> PROBLEM DESCRIPTION
The answer must consist of every line in the records below that contains the string "rgba".

> RECORDED DATA
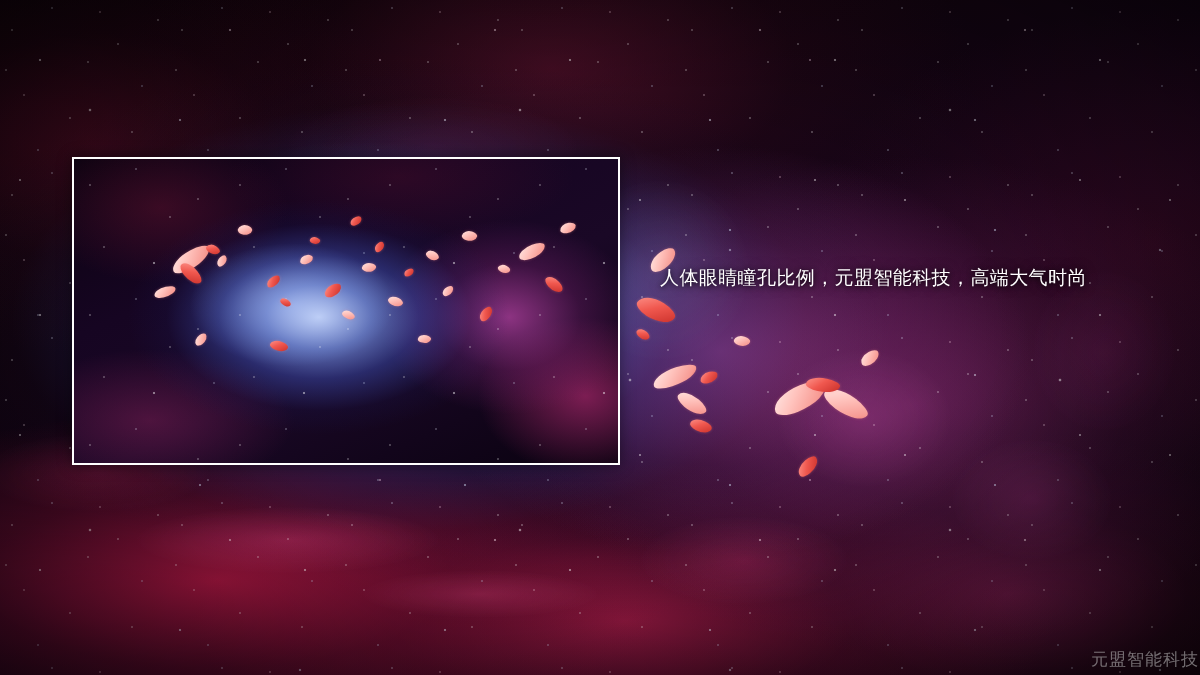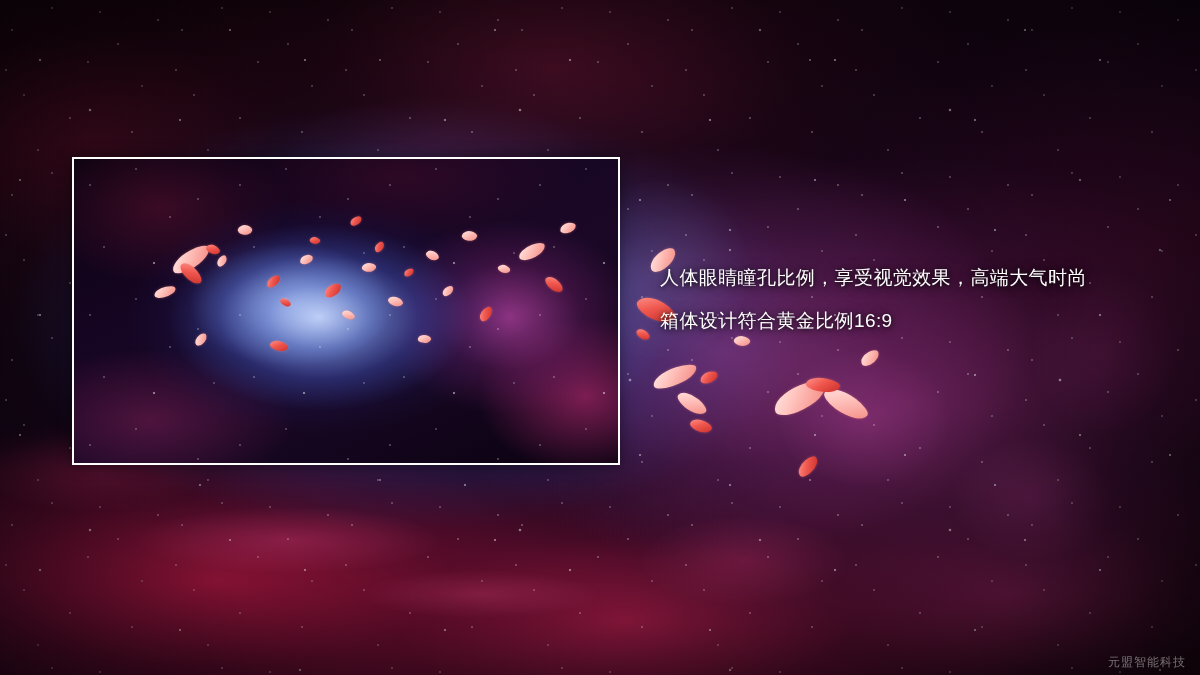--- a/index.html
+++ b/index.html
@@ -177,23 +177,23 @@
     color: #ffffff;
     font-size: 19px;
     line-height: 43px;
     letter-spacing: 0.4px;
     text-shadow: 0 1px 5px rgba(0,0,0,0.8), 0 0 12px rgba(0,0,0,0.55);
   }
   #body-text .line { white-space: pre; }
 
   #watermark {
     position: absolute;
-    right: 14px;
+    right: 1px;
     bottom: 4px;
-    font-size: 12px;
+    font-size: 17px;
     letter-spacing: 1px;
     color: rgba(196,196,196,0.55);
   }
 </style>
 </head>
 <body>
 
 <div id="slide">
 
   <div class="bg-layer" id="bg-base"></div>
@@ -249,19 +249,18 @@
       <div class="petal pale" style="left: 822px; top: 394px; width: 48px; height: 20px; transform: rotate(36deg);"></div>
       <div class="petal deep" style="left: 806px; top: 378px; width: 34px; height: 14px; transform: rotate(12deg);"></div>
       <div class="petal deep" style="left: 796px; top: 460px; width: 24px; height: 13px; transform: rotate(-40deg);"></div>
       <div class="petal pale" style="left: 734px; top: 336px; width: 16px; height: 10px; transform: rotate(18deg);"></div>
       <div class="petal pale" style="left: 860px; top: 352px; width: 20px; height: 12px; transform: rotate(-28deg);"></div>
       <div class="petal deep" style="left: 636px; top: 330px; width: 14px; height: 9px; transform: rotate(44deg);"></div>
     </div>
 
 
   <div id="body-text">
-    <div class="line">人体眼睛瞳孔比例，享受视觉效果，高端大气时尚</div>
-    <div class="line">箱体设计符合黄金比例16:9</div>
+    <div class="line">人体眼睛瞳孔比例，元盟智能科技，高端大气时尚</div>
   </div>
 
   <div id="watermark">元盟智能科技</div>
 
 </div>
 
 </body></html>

> ANSWER TO THIS EXERCISE
     text-shadow: 0 1px 5px rgba(0,0,0,0.8), 0 0 12px rgba(0,0,0,0.55);
     color: rgba(196,196,196,0.55);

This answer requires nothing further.